- Given data

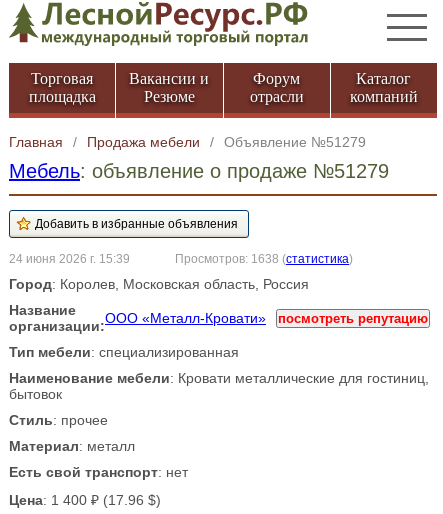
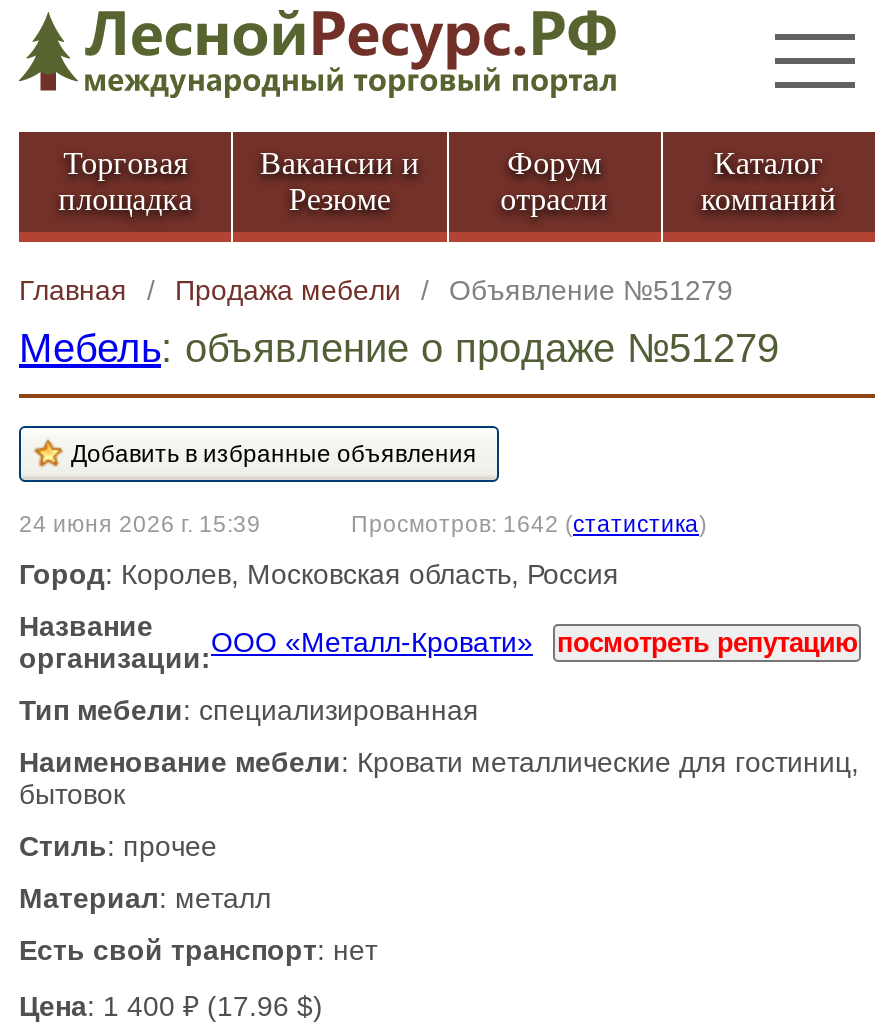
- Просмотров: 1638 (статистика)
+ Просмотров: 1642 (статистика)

...

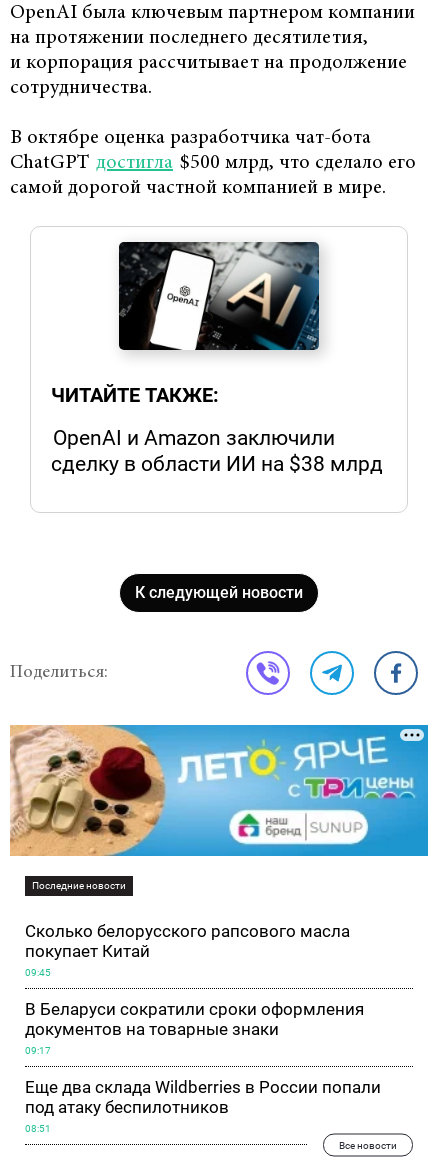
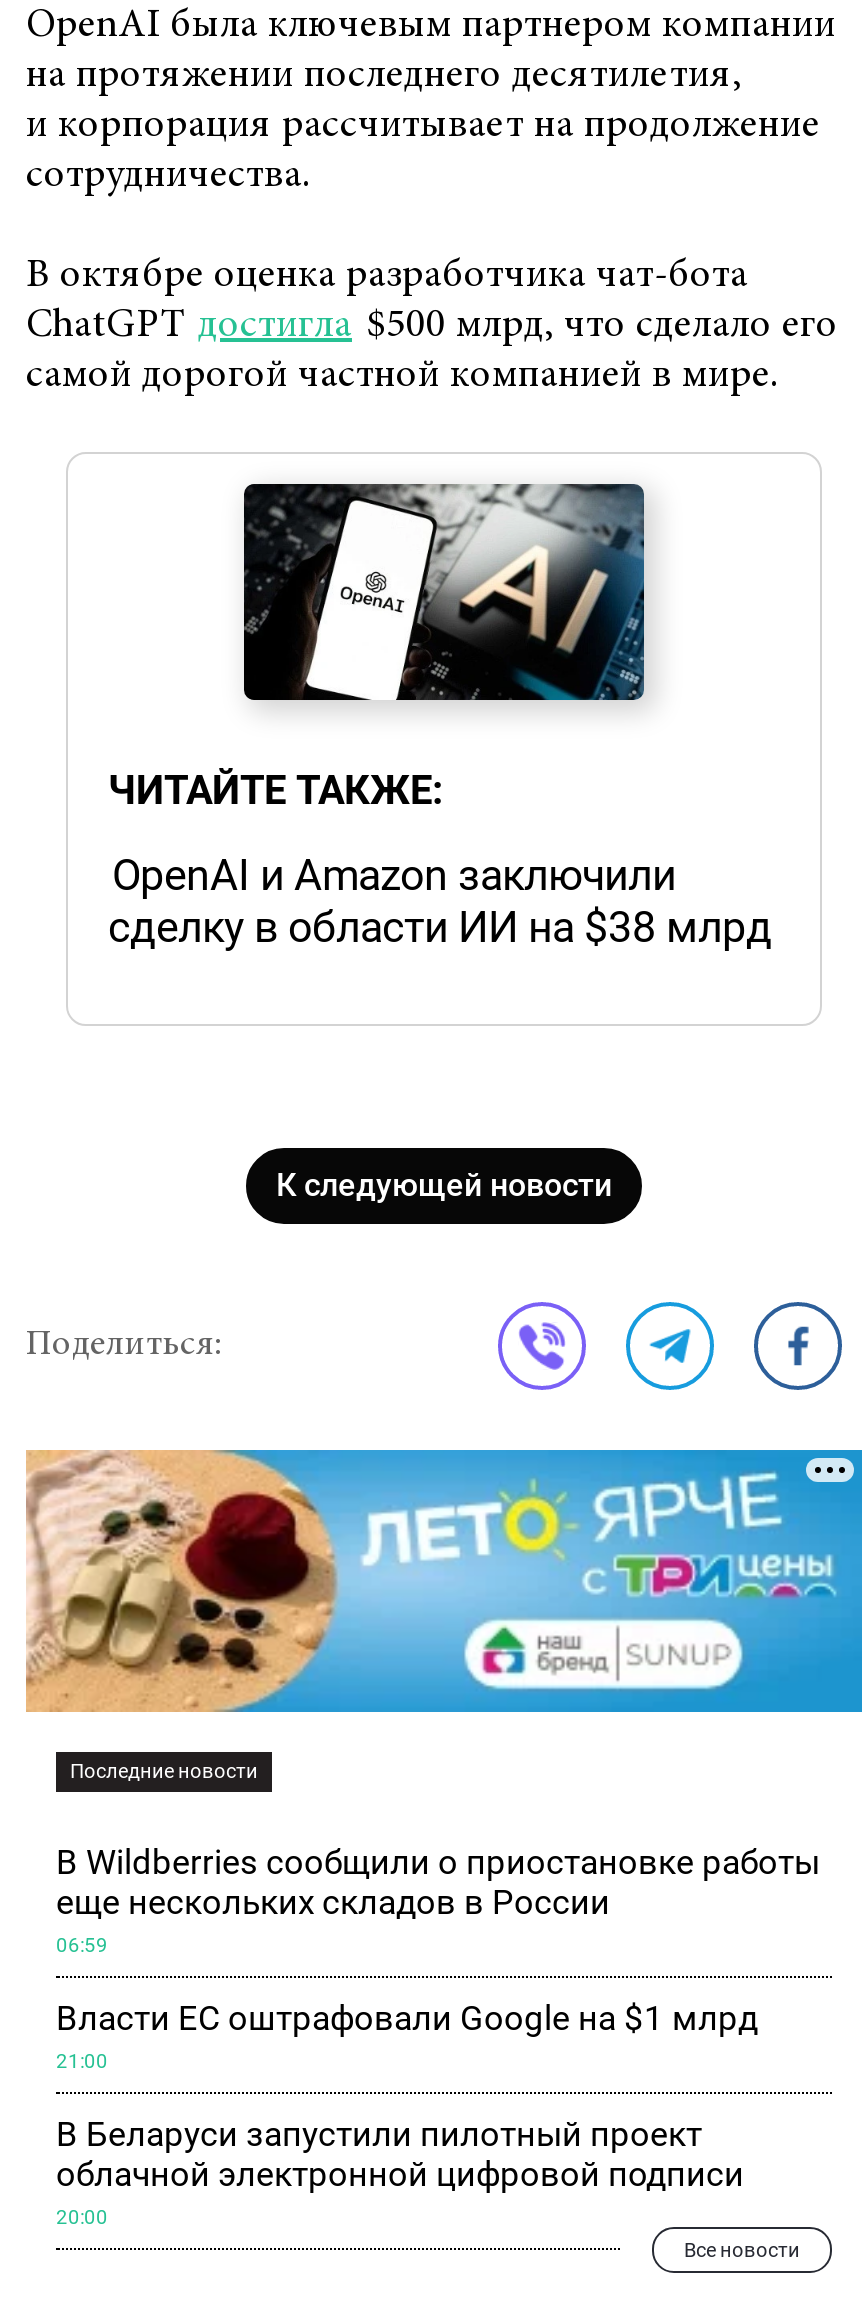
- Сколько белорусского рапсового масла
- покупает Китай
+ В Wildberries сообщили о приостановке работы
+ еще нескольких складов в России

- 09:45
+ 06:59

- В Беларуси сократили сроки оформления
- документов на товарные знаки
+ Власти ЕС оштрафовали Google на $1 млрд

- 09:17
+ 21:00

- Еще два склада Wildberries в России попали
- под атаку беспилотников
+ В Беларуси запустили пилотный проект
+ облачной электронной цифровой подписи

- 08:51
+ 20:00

- Exercise details
If the word "России" appears in a line above, copy that line.

- Exercise answer
+ еще нескольких складов в России
- Еще два склада Wildberries в России попали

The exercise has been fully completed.